1) connect to WiFi and get to the sign up / credit card page 2) turn on PIA
vpn client

Seems to work. Very limited speed though. Email checks and not much else.

------
tbronchain
I'm actually surprised simple tunneling is working and they don't have
additional protections.

From my experience most of public networks won't let you do much this way.
However, it seems it (as most captive portals) has access to DNS servers.

There was this tool people were using to bypass VPNs blocking and throttling
in China called kcptun. It was letting you tunnel tcp traffic over udp, then
SSL tunnel on top of it. With a server listening on port 53, it was working
awesome to avoid QOS and managed to 1- bypass authentication and 2- get
absolutely amazing speeds on some airport wifis for example. You probably
could do the same with an openVPN on UDP 53.

However, it seems most public wifis are smarter and would blacklist your Mac
address if either too much traffic is going through, or you say for too long.
You can change your address, but it's not really usable. Still fun though!

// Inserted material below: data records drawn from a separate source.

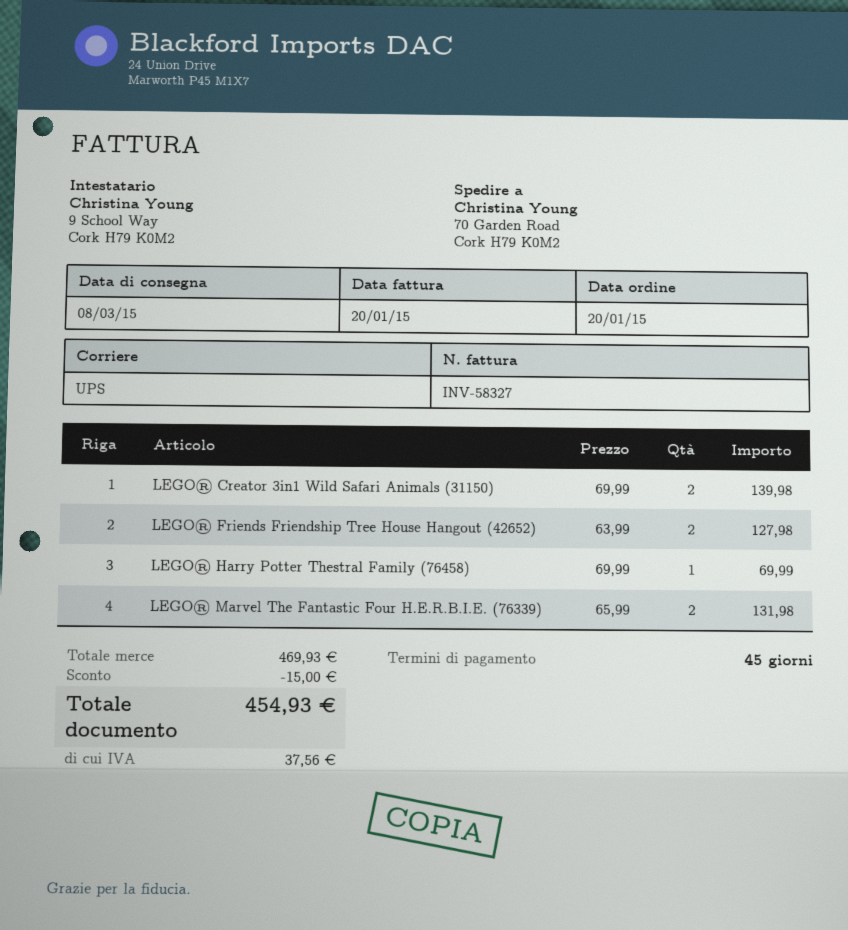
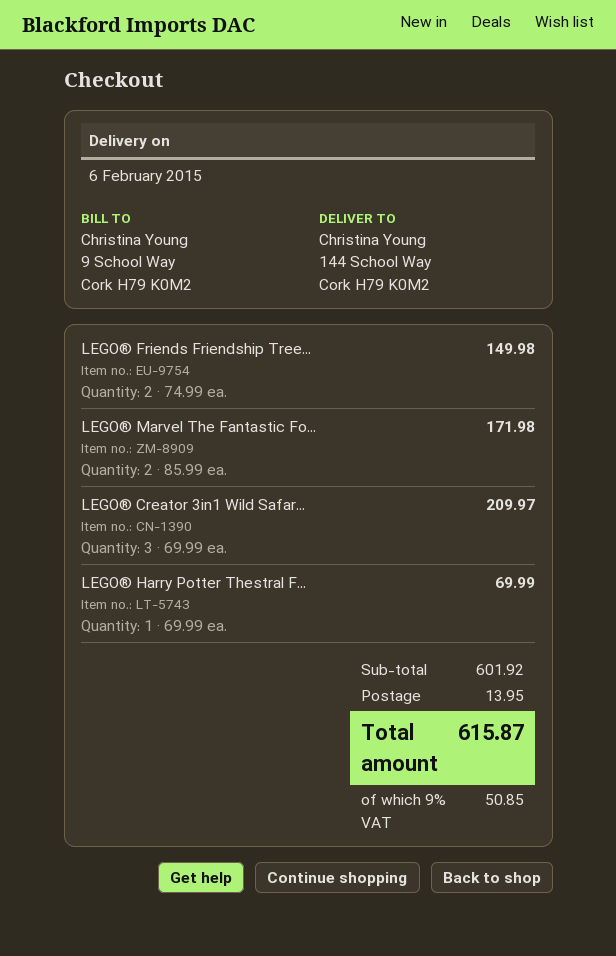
delivery date: 2015-03-08 -> 2015-02-06
ship to: 70 Garden Road, Cork H79 K0M2 -> 144 School Way, Cork H79 K0M2
LEGO® Creator 3in1 Wild Safari Animals (31150): 2 x 69.99 = 139.98 -> 3 x 69.99 = 209.97
LEGO® Friends Friendship Tree House Hangout (42652): 2 x 63.99 = 127.98 -> 2 x 74.99 = 149.98
LEGO® Marvel The Fantastic Four H.E.R.B.I.E. (76339): 2 x 65.99 = 131.98 -> 2 x 85.99 = 171.98
subtotal: 469.93 -> 601.92
discount: 15.00 -> none
shipping: none -> 13.95
tax: 37.56 -> 50.85
total: 454.93 -> 615.87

Also, it seems most public wifis now do more DPI and they won't let other
traffic than DNS go on UDP 53.

This in minds, another one I haven't been looking through much is DNS
tunneling - would love to hear anyone's experience about it (I've heard it's
very slow...)

Edit: seeing a few comments about the unethical aspect of this. In some cases,
it might be. In some others, it is about avoiding a system that tracks you and
try to gather and resell as much information as it can about you (it varies a
lot according to which country you're in).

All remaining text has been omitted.